Scientists Find 2 Mating Flies Trapped in Prehistoric Amber

Amber, or fossil tree resin, exists in rock layers all over the world. But for some reason, paleontologists never found much of it in Australia or New Zealand.

That’s why it was exciting when Jeffrey Stilwell, a paleontologist at Monash University in Melbourne, and a group of students, found a stash in southern Australia in 2011. The find led Dr. Stilwell to mount a search for more amber at sites across Australia and New Zealand, with one of the specimens more unusual than all the rest: It contained two insects frozen in the act of mating.

“I looked at the piece under the microscope, and when I looked at it, I said, ‘This looks really important, because it looks like they’re almost attached or something,’” he said. “I couldn’t believe it — it looks like they’re mating.”

Dr. Stilwell and his colleagues detailed their findings in a paper published Thursday in Scientific Reports.

Dr. Stilwell calls this “frozen behavior.” Such a thing is exceptionally rare in the fossil record, because it means absolutely nothing happened in the moments between when the flies were living and when they died and became entombed. It’s comparable to what happened to humans in 79 A.D. at Pompeii, when volcanic ash from the eruption of Mount Vesuvius smothered and froze some Romans in a flash.

It’s possible that the flies are not in the precise position they were when they died — but they’re close. “It’s true and valid information,” said Victoria McCoy, a paleontologist at the University of Wisconsin, Milwaukee, who was not involved in the discovery. “It’s possible one fly was trapped in the amber and the other was a little excited and tried to mate.”

The first amber samples the team found came from Australia’s Otway Basin, a site where Dr. Stilwell led students for research in May 2011. He did a double-take when they first stumbled upon the amber.

“I started to see bits of gold, ‘clear gold,’ if you want to call it that,” said Dr. Stilwell. “I knew exactly what it was. I knew it was amber. I could not believe my eyes when I saw that.”

He applied for funding from the Australian government to excavate the amber, and he and his research team went on to unearth a parade of amber-entombed creatures ranging in age from 230 million to 40 million years old.

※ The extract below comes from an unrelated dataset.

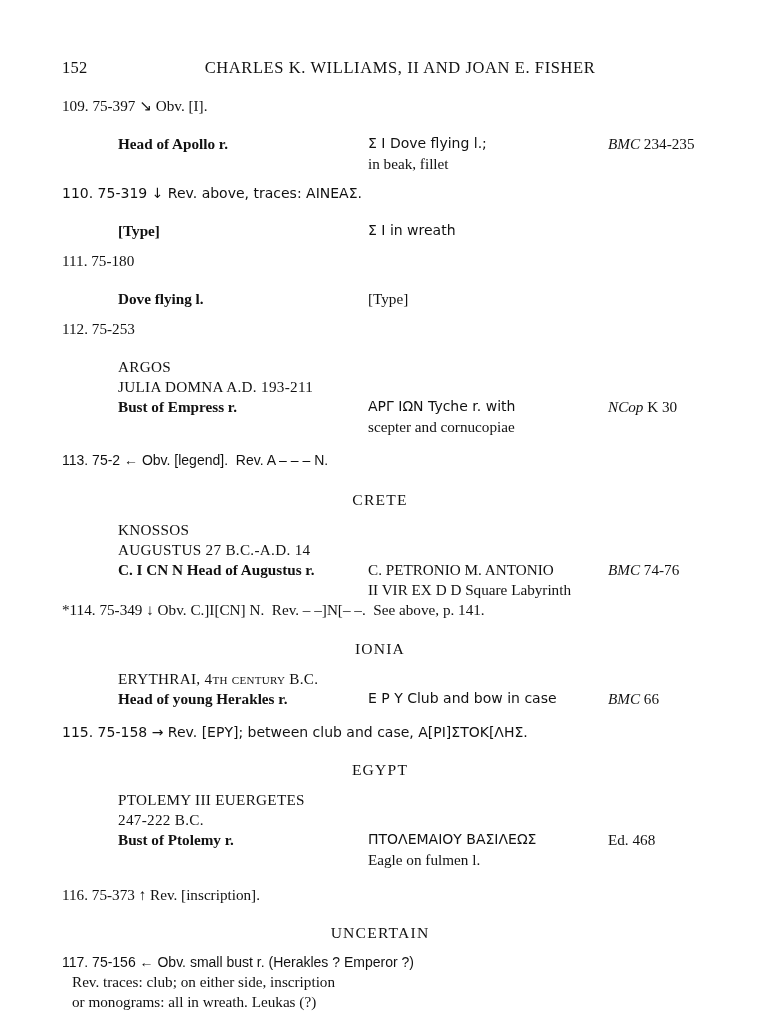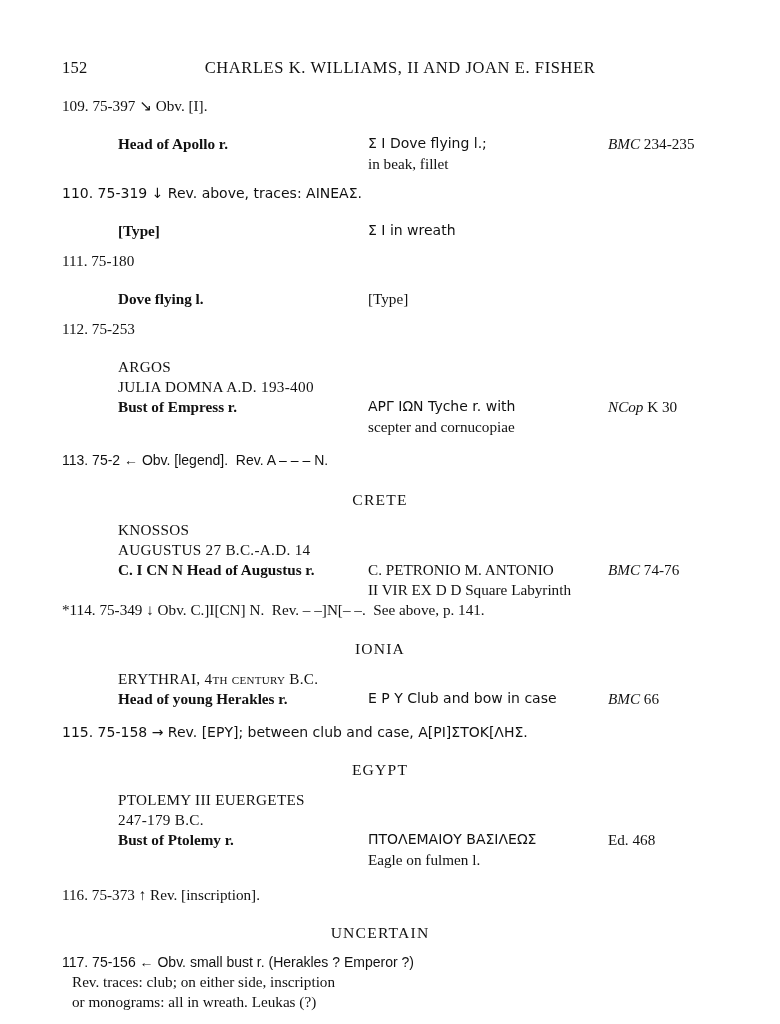"JULIA DOMNA A.D. 193-400" div.indent-head { text: 193-400 -> 193-211 }
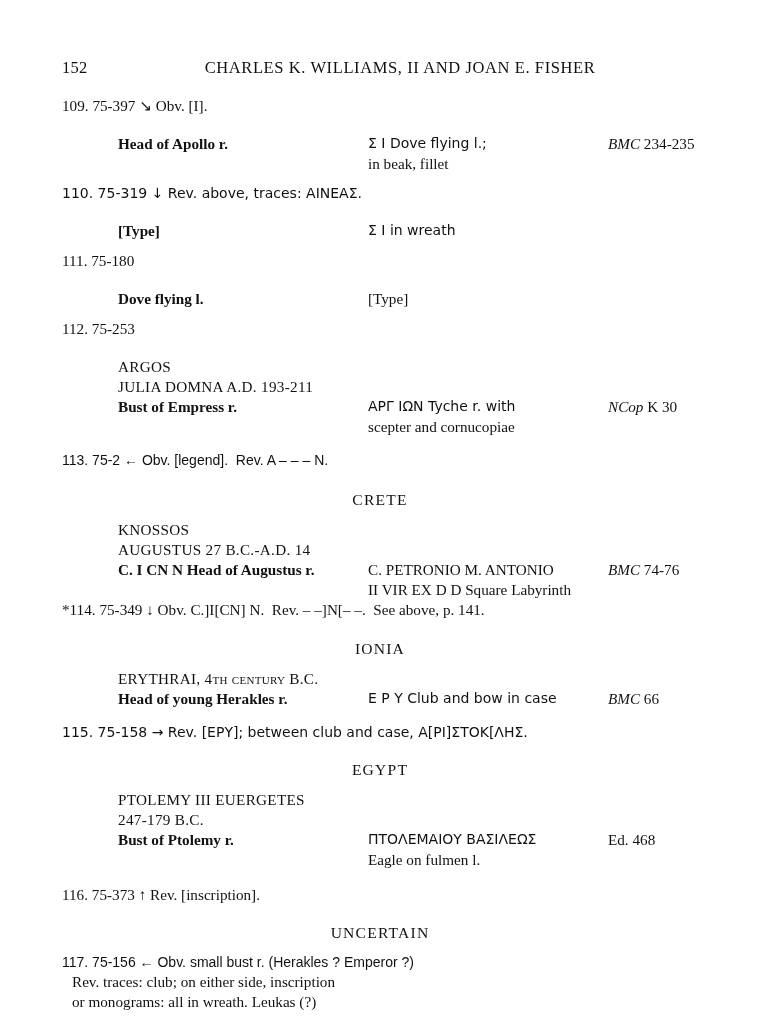"247-179 B.C." div.indent-head { text: 247-179 -> 247-222 }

They discovered ants that are between 42 million and 40 million years old, which are the first fossil ants ever found in Australia, and which are part of a group of ants that’s still alive today. They discovered a cluster of spiders — though they don’t yet know what kinds of spiders they are — and they discovered mites as well as springtails that seem to preserve their original colors.

The rock layers from which the in flagrante flies and the other creatures come from is made of coal, which, as the pressurized remains of ancient plant life, tells Dr. Stilwell and his team that the creatures lived somewhere that once teemed with plants — including the trees that smothered the animals in resin that then turned to amber.

The oldest amber in the team’s haul comes from the Triassic Period, which stretched from 252 million to 201 million years ago. During that time, Earth’s separate land masses formed one supercontinent, Pangea. Australia and Antarctica, stitched together, comprised part of Pangea’s southern reaches, Gondwana. It eventually split from the supercontinent. That means the amber-entombed animals lived in what are today polar and subpolar latitudes, hinting at the environment that once prevailed on what was then a unified landmass.

Why fossil-rich amber seems to be so rare from this part of our planet — discovered only now after more than a century of paleontologists working in places like Australia — remains to be seen.

“It’s not clear if this is due to a lack of fieldwork in the Southern Hemisphere, or a lack of amber-producing forests,” Dr. McCoy said.

More fieldwork could help resolve this, but for now, Dr. McCoy says, the next stage of the team’s discovery can begin: describing each of the animals in the amber specimens, which might include species from never-before-seen groups of animals. “We might see lineages that we never knew existed,” she said.